These differences aside, the two groups were largely similar in the broad features of their PhD enrolment and consistent with previous studies (e.g. Edwards et al., 2011), which suggests that any differences found in their responses to interview questions were likely to be due to their backgrounds as clinicians or scientists, rather than differences in the nature of their enrolment or demography.
The most commonly discussed theme regarding initial expectations for their PhDs (by approximately a third of participants from both science and clinical backgrounds) was that the PhD would be "challenging" or "frustrating". Three further participants expected it to be "intense", which is perhaps a more positive rendering of the same expectation. Only one participant thought it would be easy. In terms of their initial expectations, students from the two cohorts did not differ substantially from each other.
Common themes in both cohorts regarding students' reasons for undertaking a PhD were the desire to make a difference (which was consistently followed by comments about having to moderate those expectations for more modest outcomes) and a desire for increased autonomy and personal development.

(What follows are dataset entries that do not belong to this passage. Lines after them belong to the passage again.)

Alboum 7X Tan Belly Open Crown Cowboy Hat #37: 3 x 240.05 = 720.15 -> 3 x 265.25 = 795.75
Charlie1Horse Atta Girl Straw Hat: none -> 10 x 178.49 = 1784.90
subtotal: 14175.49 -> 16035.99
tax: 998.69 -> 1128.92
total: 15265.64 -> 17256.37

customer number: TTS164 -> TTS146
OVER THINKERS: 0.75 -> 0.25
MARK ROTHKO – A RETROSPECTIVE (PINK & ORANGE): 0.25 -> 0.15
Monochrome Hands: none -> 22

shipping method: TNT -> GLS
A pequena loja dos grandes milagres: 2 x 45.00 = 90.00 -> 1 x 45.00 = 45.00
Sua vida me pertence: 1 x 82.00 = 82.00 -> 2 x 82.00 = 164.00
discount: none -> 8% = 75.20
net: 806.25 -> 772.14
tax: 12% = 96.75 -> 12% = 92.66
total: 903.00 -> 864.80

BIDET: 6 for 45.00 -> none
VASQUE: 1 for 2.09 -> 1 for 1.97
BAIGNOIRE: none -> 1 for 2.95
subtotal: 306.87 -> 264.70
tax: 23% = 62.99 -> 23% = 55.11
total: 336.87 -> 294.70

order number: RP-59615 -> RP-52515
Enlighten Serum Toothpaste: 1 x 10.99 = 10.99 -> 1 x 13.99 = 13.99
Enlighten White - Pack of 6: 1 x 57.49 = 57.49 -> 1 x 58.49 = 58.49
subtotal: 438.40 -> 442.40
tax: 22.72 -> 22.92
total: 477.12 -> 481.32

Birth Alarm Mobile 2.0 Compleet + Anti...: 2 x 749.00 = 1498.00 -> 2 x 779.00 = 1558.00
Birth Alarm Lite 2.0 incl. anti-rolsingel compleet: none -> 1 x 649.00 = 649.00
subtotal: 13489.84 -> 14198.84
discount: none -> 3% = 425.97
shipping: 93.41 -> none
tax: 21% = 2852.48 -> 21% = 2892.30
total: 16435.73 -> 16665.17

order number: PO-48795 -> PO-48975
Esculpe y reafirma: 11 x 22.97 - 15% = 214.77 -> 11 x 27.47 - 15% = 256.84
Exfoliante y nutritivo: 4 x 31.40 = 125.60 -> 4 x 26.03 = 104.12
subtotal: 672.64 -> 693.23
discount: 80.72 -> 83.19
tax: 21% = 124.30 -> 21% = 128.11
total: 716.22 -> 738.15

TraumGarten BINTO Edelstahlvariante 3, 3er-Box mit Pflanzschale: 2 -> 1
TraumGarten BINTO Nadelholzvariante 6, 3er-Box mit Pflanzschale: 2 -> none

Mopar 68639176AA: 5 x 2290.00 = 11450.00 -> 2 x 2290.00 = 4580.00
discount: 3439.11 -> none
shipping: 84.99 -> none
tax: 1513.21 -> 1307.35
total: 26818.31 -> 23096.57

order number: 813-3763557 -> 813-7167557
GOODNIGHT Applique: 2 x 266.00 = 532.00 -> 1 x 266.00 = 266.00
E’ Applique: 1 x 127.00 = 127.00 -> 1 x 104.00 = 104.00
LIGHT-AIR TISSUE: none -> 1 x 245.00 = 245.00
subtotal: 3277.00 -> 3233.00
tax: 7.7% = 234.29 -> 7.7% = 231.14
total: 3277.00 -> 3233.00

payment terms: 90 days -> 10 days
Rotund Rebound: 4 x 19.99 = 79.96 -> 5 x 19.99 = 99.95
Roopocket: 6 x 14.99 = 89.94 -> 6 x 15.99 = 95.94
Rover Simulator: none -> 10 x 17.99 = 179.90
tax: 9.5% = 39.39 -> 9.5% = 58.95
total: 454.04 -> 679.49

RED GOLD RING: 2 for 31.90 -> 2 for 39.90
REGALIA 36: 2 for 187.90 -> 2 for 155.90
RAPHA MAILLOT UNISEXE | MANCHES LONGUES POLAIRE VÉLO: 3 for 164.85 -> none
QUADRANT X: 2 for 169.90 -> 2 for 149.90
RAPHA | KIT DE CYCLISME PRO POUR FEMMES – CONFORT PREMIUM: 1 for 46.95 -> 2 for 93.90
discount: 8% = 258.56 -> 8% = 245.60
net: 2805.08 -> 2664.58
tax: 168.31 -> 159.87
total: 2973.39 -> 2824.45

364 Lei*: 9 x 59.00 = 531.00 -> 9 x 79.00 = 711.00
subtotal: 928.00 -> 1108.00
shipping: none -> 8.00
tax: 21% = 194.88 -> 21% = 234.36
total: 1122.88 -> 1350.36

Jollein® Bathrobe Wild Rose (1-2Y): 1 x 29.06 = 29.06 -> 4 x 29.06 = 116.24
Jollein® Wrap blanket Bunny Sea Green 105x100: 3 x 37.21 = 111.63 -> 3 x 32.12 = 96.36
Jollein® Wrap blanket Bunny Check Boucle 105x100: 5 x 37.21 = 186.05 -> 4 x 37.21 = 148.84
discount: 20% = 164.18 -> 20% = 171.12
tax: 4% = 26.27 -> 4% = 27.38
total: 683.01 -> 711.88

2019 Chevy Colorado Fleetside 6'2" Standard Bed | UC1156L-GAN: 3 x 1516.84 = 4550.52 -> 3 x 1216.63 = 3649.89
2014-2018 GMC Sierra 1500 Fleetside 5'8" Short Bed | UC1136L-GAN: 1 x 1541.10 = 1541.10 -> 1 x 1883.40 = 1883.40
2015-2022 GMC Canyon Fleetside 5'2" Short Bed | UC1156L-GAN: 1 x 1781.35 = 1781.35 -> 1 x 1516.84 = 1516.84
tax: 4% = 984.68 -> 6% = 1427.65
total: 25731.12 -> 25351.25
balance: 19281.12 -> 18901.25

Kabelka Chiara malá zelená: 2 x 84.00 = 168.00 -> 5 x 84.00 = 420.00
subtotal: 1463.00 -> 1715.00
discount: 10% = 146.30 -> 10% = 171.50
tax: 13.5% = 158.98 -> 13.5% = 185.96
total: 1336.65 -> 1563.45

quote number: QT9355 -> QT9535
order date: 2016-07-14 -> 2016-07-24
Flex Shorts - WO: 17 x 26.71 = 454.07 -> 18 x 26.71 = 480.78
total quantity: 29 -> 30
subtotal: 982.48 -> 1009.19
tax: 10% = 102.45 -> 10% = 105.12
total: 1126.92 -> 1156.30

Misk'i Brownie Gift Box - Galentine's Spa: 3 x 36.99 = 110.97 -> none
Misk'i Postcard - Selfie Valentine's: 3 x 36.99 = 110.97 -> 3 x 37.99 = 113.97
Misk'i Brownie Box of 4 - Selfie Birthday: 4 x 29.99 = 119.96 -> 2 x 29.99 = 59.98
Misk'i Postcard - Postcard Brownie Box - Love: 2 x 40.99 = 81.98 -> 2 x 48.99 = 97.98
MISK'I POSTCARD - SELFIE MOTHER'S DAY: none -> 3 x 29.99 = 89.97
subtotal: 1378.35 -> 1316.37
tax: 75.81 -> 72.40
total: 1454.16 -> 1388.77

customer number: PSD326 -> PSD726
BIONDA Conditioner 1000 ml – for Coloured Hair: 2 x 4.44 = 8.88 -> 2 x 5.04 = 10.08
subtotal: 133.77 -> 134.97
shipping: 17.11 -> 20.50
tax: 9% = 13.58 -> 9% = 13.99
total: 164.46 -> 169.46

The reason I did [a PhD was] because I was a research assistant and as much as I loved being at the bench I was frustrated with the lack of control and power. (Science background 1)A third of students with a clinical background also reported being motivated by an interest in research, and expressing a desire for a better understanding of fundamental science (both of which were similar to the motivations for science students). However, of the 14 clinicians, 11 mentioned increasing their future employability as a major reason for undertaking a PhD. While some of the students with a science background alluded to needing a PhD to improve future career prospects, this response was not as common as it was among clinical students, nor was it as clearly (or pragmatically) expressed.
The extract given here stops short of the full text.